After going through the customary post-game handshakes and offering a few positive cliches to the media, there wasn’t any reason for the New York Knicks to feel good about themselves as they headed to the locker room following last Friday’s 116-111 victory in Milwaukee.
While desperately needed, the victory served as a depressing reminder that the Knicks hadn’t won a single game since defeating the mediocre Orlando Magic at home on December 22. And throughout the six-game slide that immediately followed that pre-Christmas win at the Garden, head coach Jeff Hornacek’s squad had been exposed as a defensively vulnerable team with questionable depth, an injured superstar, and an extremely uncertain future.
By now, the Knicks were supposed to be among the Eastern Conference elite and scouting sharp-shooters ahead of February’s trade deadline in an attempt to catch the Cleveland Cavaliers during the season’s second half. It wasn’t supposed to be like this, and after the Knicks acquired Derrick Rose, Joakim Noah, Brandon Jennings and Courtney Lee during the off-season, even some skeptics had this team locked in to the conference’s playoff picture as a legitimate threat to LeBron.
As one of the Knicks’ only consistent positives, second year standout Kristaps Porzingis has taken on a bigger role than expected despite his youth. But the youngster isn’t blind to his team’s many shortcomings, and Porzingis recently told the media that the Knicks have a long way to go before becoming the team that so many are expecting them to be.
”In the moment we were four games out of .500, I said it—I don’t see ourselves as that good of a team yet,” said a concerned Porzingis. ”We were still growing. We were winning games, but we still had a lot to learn. It was a good moment based on our talent, but we weren’t there yet and now it’s showing. We got to figure this out and keep growing as a team. It’s not coming together yet. It’s frustrating.”
Perhaps most frustrating is the fact that the Knicks [17-22], who were sitting in 11th place entering Wednesday night’s action, have even struggled to keep pace with last year’s 32-50 team. Through their first 39 games of last season, Derek Fisher’s Knicks stood at 19-20 before falling flat on their collective faces. But those Knicks didn’t drop a fortune to start a former league M.V.P., a recent NBA Defensive Player Of The Year, and previously under-appreciated shooting guard Courtney Lee, alongside Porzingis and Carmelo Anthony in an attempt to win now.

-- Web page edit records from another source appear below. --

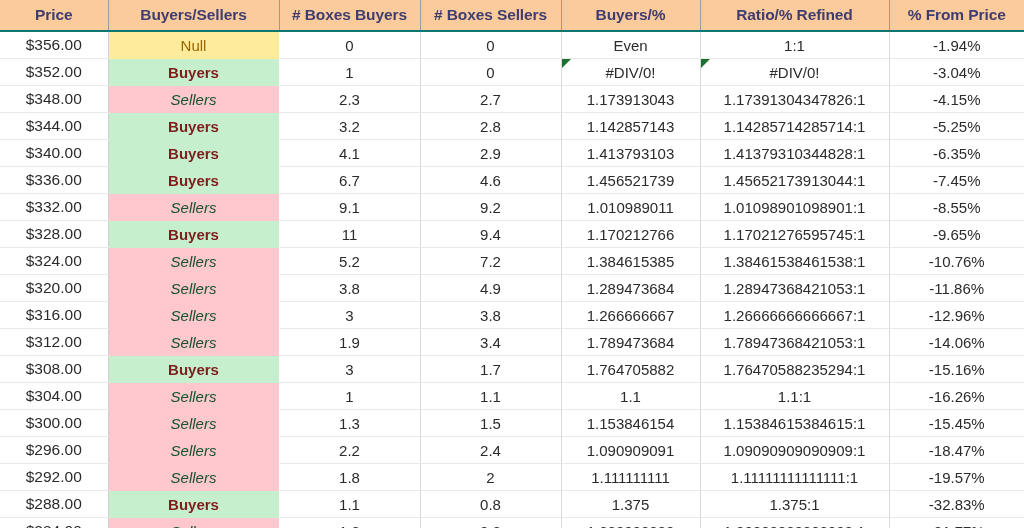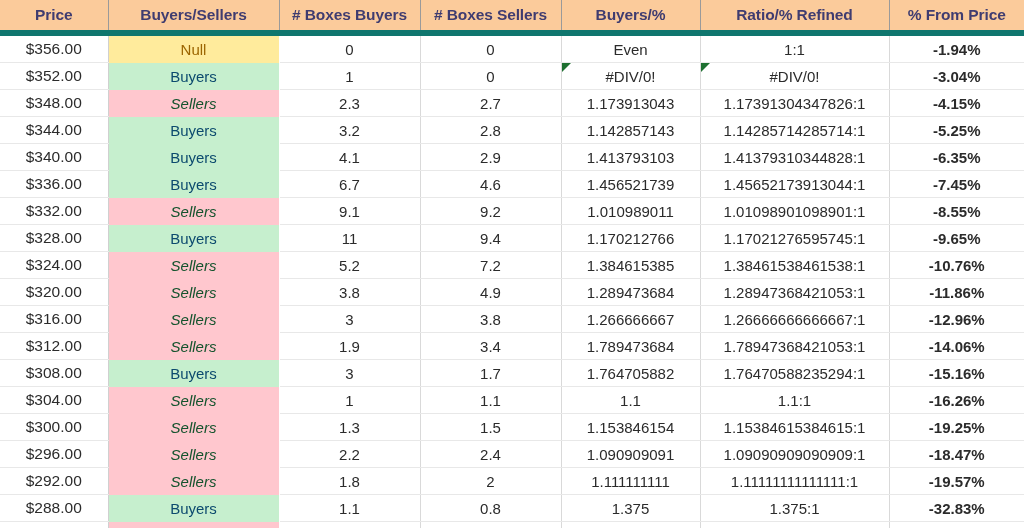--- a/index.html
+++ b/index.html
@@ -46,7 +46,7 @@
     text-align: center;
     vertical-align: middle;
     border-right: 1px solid #9a9a9a;
-    border-bottom: 6px solid #0f766e;
+    border-bottom: 2px solid #0f766e;
     padding: 0;
     white-space: nowrap;
     letter-spacing: -0.1px;

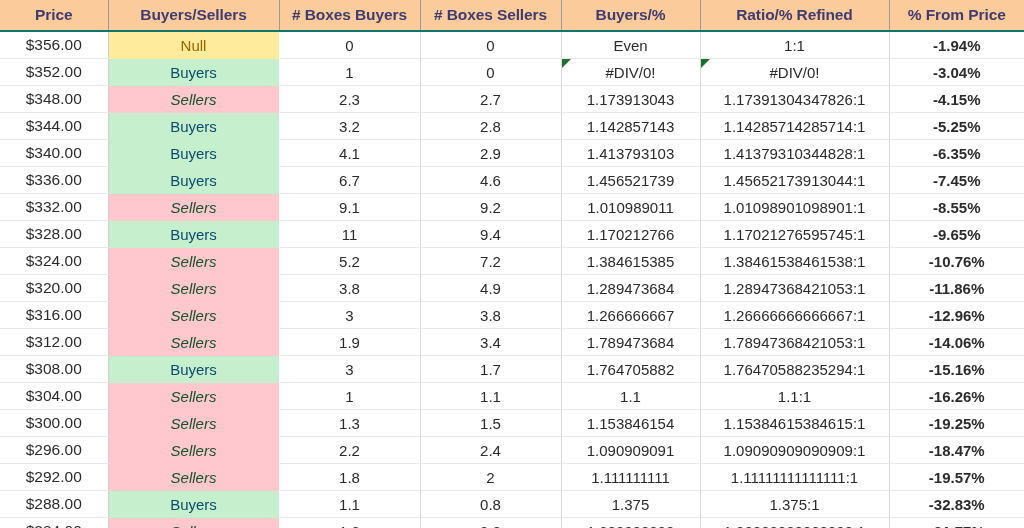--- a/index.html
+++ b/index.html
@@ -95,7 +95,7 @@
   td.num { font-size: 15px; }
   td.ratio { font-size: 15px; }
   td.ratioref { font-size: 15px; }
-  td.frompr { font-size: 15px; font-weight: bold; }
+  td.frompr { font-size: 15px; }
   td.price { font-size: 15.5px; }
 </style>
 </head>

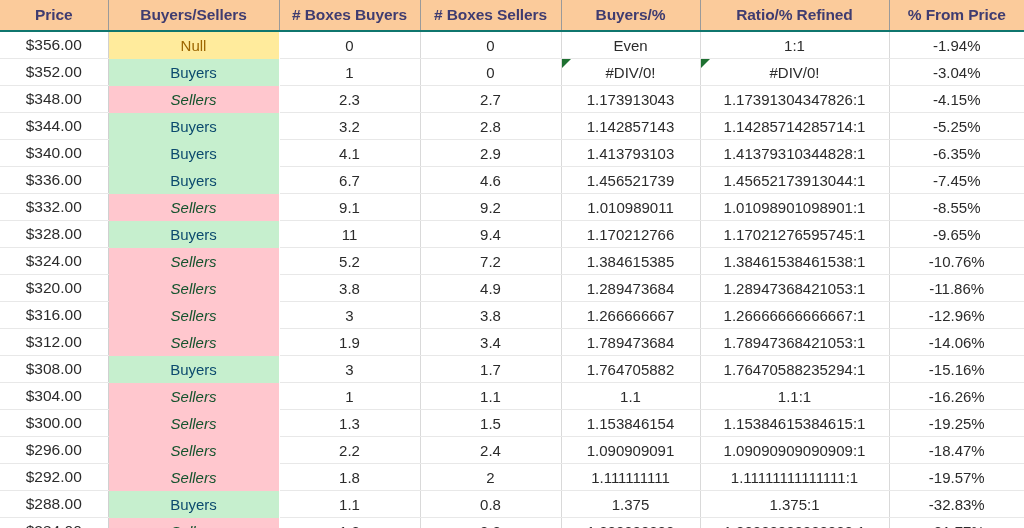--- a/index.html
+++ b/index.html
@@ -77,7 +77,7 @@
     border-right: 1px solid transparent;
     font-size: 15px;
   }
-  td.sig.buyers { background: #C6EFCE; color: #0c4a6e; }
+  td.sig.buyers { background: #C6EFCE; color: #7f1d1d; font-weight: bold; }
   td.sig.sellers { background: #FFC7CE; color: #14532d; font-style: italic; }
   td.sig.null   { background: #FFEB9C; color: #9C6500; margin-left: 48px; }
 

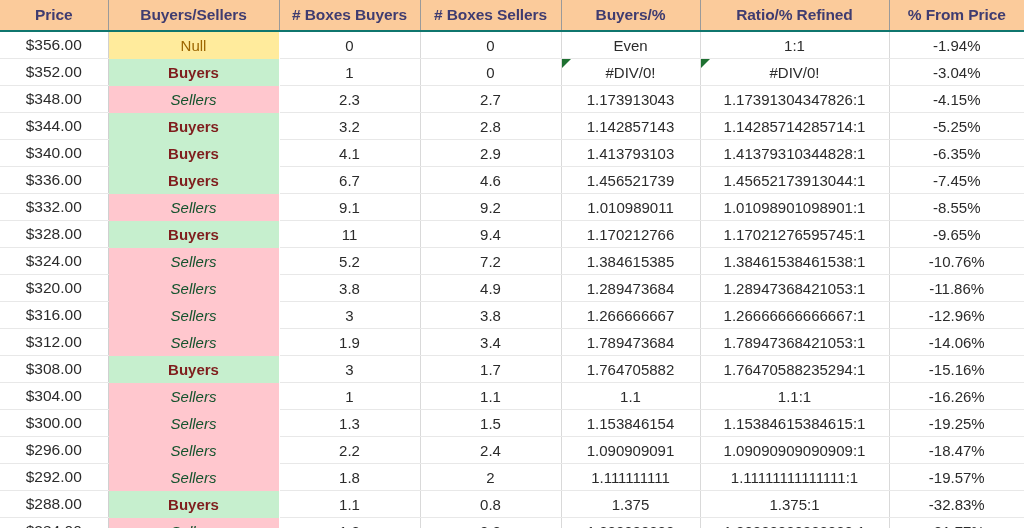--- a/index.html
+++ b/index.html
@@ -257,7 +257,7 @@
           <td class="num">1.5</td>
           <td class="ratio"><span>1.153846154</span></td>
           <td class="ratioref"><span>1.15384615384615:1</span></td>
-          <td class="frompr">-19.25%</td>
+          <td class="frompr">-15.45%</td>
         </tr>
         <tr>
           <td class="price col-price">$296.00</td>

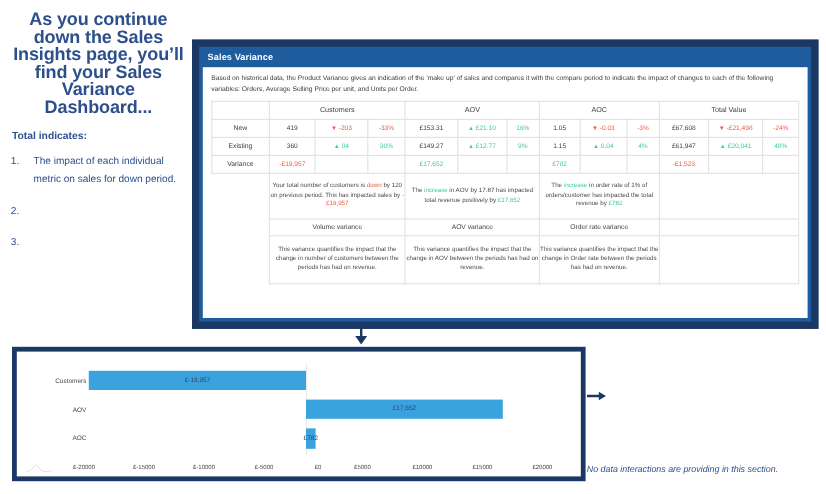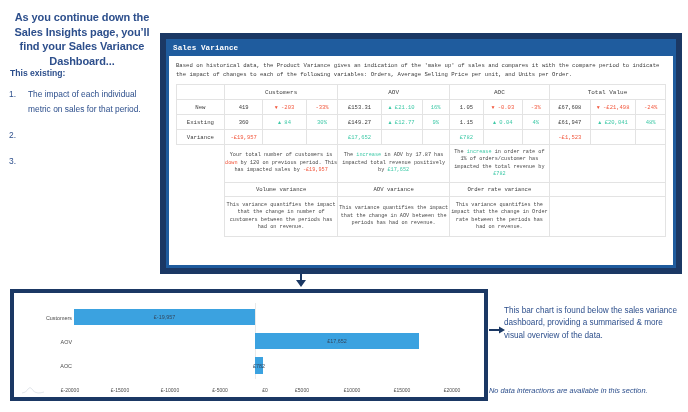--- a/index.html
+++ b/index.html
@@ -18,8 +18,8 @@
     color: #2b4f8e;
   }
   .lead-title {
-    font-size: 11px; font-weight: bold; line-height: 14.5px;
-    text-align: center; color: #2d4f8c; margin: 0 0 0 0;
+    font-size: 15px; font-weight: bold; line-height: 14.5px;
+    text-align: center; color: #2d4f8c; margin: 0 0 11px 0;
     letter-spacing: -0.1px;
   }
   .indicates {

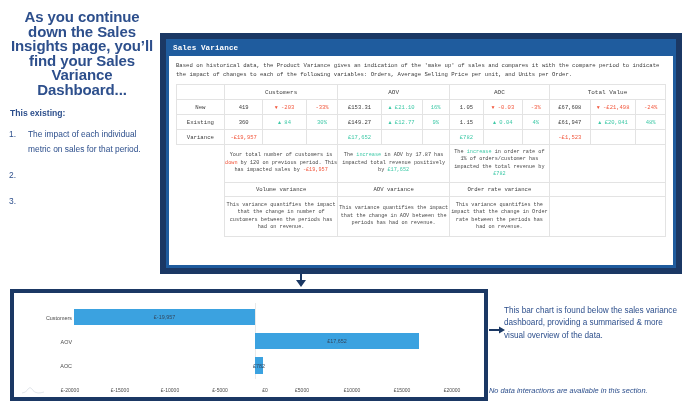--- a/index.html
+++ b/index.html
@@ -40,7 +40,7 @@
     background: #1b3864; padding: 5px;
     border: 1px solid #1b3864;
   }
-  .dash-inner { width: 100%; height: 100%; background: #1f5c9e; padding: 0; font-family: Liberation Mono, monospace; }
+  .dash-inner { width: 100%; height: 100%; background: #1f5c9e; padding: 0; }
   .dash-head {
     height: 17px; color: #ffffff; font-size: 7.6px; font-weight: 600;
     display: flex; align-items: center; padding-left: 7px; letter-spacing: .1px;

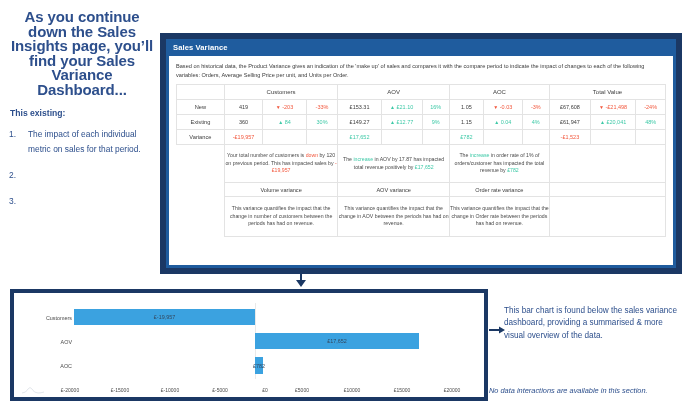--- a/index.html
+++ b/index.html
@@ -126,7 +126,7 @@
 
   <div class="left-col">
     <div class="lead-title">As you continue down the Sales Insights page, you’ll find your Sales Variance Dashboard...</div>
-    <div class="indicates">This existing:</div>
+    <div class="indicates">Total indicates:</div>
     <ul class="num-list">
       <li class="num-item">
         <span class="n">1.</span>

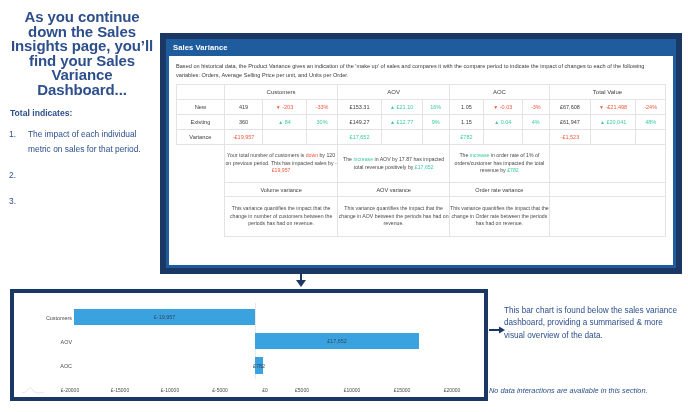--- a/index.html
+++ b/index.html
@@ -130,7 +130,7 @@
     <ul class="num-list">
       <li class="num-item">
         <span class="n">1.</span>
-        <span class="txt">The impact of each individual metric on sales for that period.</span>
+        <span class="txt">The impact of each individual metric on sales for down period.</span>
       </li>
       <li class="num-item">
         <span class="n">2.</span>

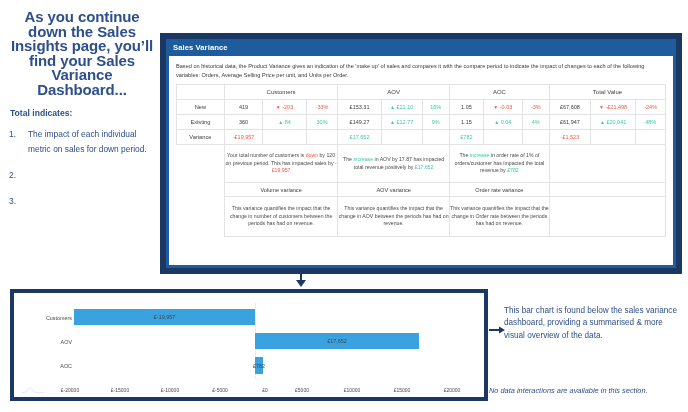--- a/index.html
+++ b/index.html
@@ -300,7 +300,6 @@
   <svg class="side-arrow" viewBox="0 0 16 10">
     <path d="M0 4 H10 V1.5 L16 5 L10 8.5 V6 H0 Z" fill="#1b3864"></path>
   </svg>
-  <div class="chart-note">This bar chart is found below the sales variance dashboard, providing a summarised &amp; more visual overview of the data.</div>
   <div class="no-inter">No data interactions are available in this section.</div>
 
 </div>

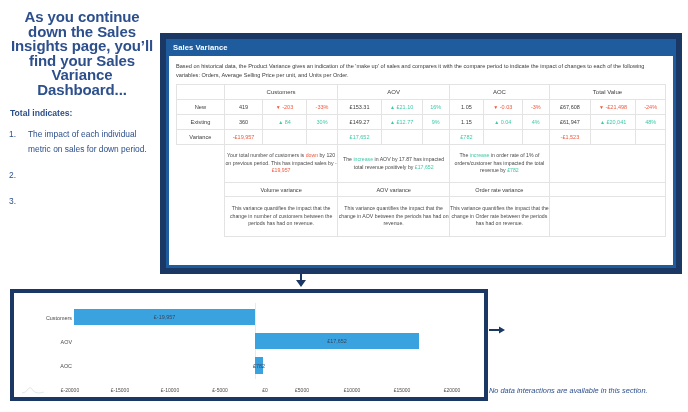--- a/index.html
+++ b/index.html
@@ -300,7 +300,7 @@
   <svg class="side-arrow" viewBox="0 0 16 10">
     <path d="M0 4 H10 V1.5 L16 5 L10 8.5 V6 H0 Z" fill="#1b3864"></path>
   </svg>
-  <div class="no-inter">No data interactions are available in this section.</div>
+  <div class="no-inter">No data interactions are providing in this section.</div>
 
 </div>
 

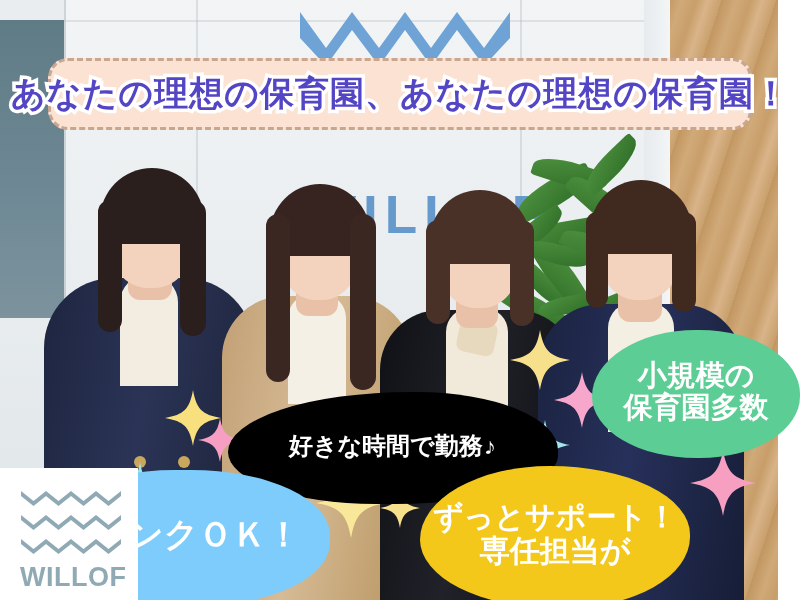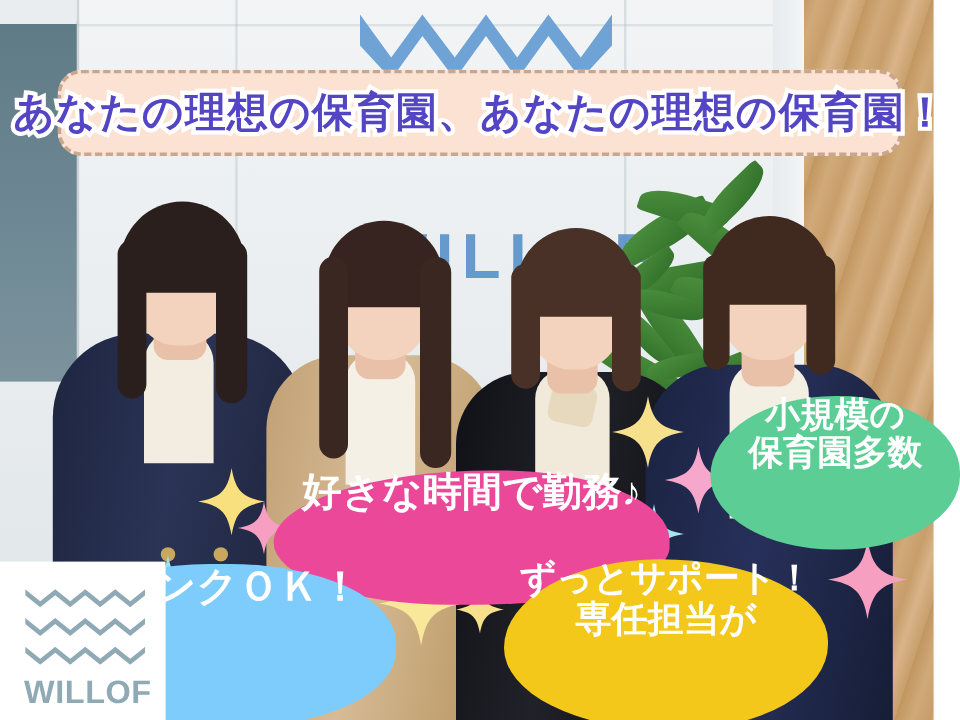--- a/index.html
+++ b/index.html
@@ -57,7 +57,7 @@
 
   
   .badge{position:absolute;display:flex;flex-direction:column;align-items:center;
-      color:#fff;font-weight:600;line-height:1.12;text-align:center;}
+      justify-content:center;color:#fff;font-weight:600;line-height:1.12;text-align:center;font-family:Liberation Mono, monospace;}
 
   #badge-pink{left:228px;top:392px;width:330px;height:112px;background:#ec4899;
       border-radius:62% 48% 55% 50%/60% 58% 48% 52%;font-size:33px;}

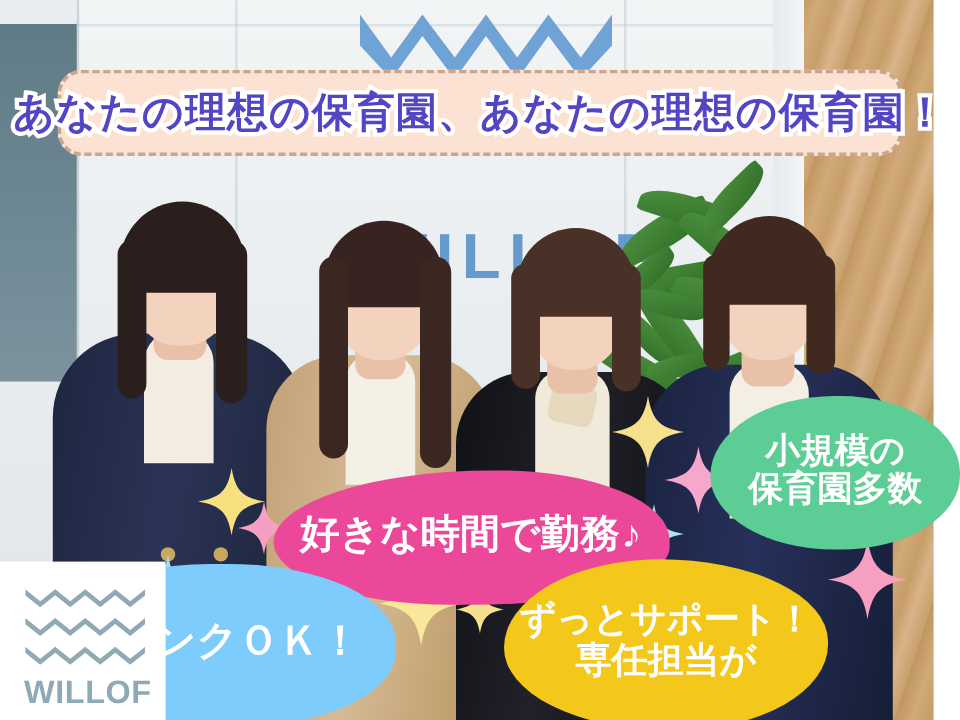--- a/index.html
+++ b/index.html
@@ -59,8 +59,8 @@
   .badge{position:absolute;display:flex;flex-direction:column;align-items:center;
       justify-content:center;color:#fff;font-weight:600;line-height:1.12;text-align:center;font-family:Liberation Mono, monospace;}
 
-  #badge-pink{left:228px;top:392px;width:330px;height:112px;background:#ec4899;
-      border-radius:62% 48% 55% 50%/60% 58% 48% 52%;font-size:33px;}
+  #badge-pink{left:228px;top:392px;width:330px;height:112px;background:#000000;
+      border-radius:62% 48% 55% 50%/60% 58% 48% 52%;font-size:24px;}
   #badge-blue{left:30px;top:470px;width:300px;height:135px;background:#7dccfb;
       border-radius:52% 50% 46% 54%/58% 52% 50% 50%;font-size:34px;}
   #badge-yellow{left:420px;top:466px;width:270px;height:142px;background:#f3c81b;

Thus far, point guard Derrick Rose has been at the heart of New York’s problems. On Monday, Rose used an unexcused absence to skip New York’s cross-conference loss to the New Orleans Pelicans, and Hornacek chose to bench the former Chicago Bull for the entire fourth quarter of recent games against Milwaukee and the Indiana Pacers due primarily to late-game inconsistency and his often reckless approach, making way for throwback rookie Ron Baker.
While Rose was the answer to New York’s point guard problems a few months ago, his rumored rift with Hornacek and a series of sub-par performances has some fans hoping that Baker will experience a Jeremy Lin-like rise that will magically move the Knicks back into the playoff picture. In the meantime, Baker is just grateful for an opportunity that he’s been waiting for since the summer.
”At the beginning of the year, I had a meeting with Jeff [Hornacek] and he had mentioned something about January,” said Baker via The New York Post. ”If I stayed on the right path as I did in pre-season, I’ll be fine. I wasn’t concerned after that meeting, but I’m trying to keep improving obviously.”
Along with porous perimeter defense and a lack of offensive chemistry, the Knicks’ growing list of concerns also includes the shoulder injury that continues to plague Anthony, and to a lesser extent, the achilles injury that recently caused Porzingis to miss a trio of consecutive contests during his team’s six-game slide.
Regardless of what Phil Jackson envisioned for his new-look Knicks, it’s safe to say that it didn’t involve a healthy Rose being benched for a former Wichita State walk-on named Ron Baker, and after acquiring what are supposed to be several high-price pieces of New York’s playoff puzzle during the off-season, The Zen Master obviously wasn’t planning to entertain trade offers for his shiny new point guard ahead of next month’s deadline.
But that’s the reality Jackson has helped to create, and at some point, the franchise must forget about his sparkling resume and history in New York, and hold him responsible for leading the Knicks into what already looks like a very expensive disaster.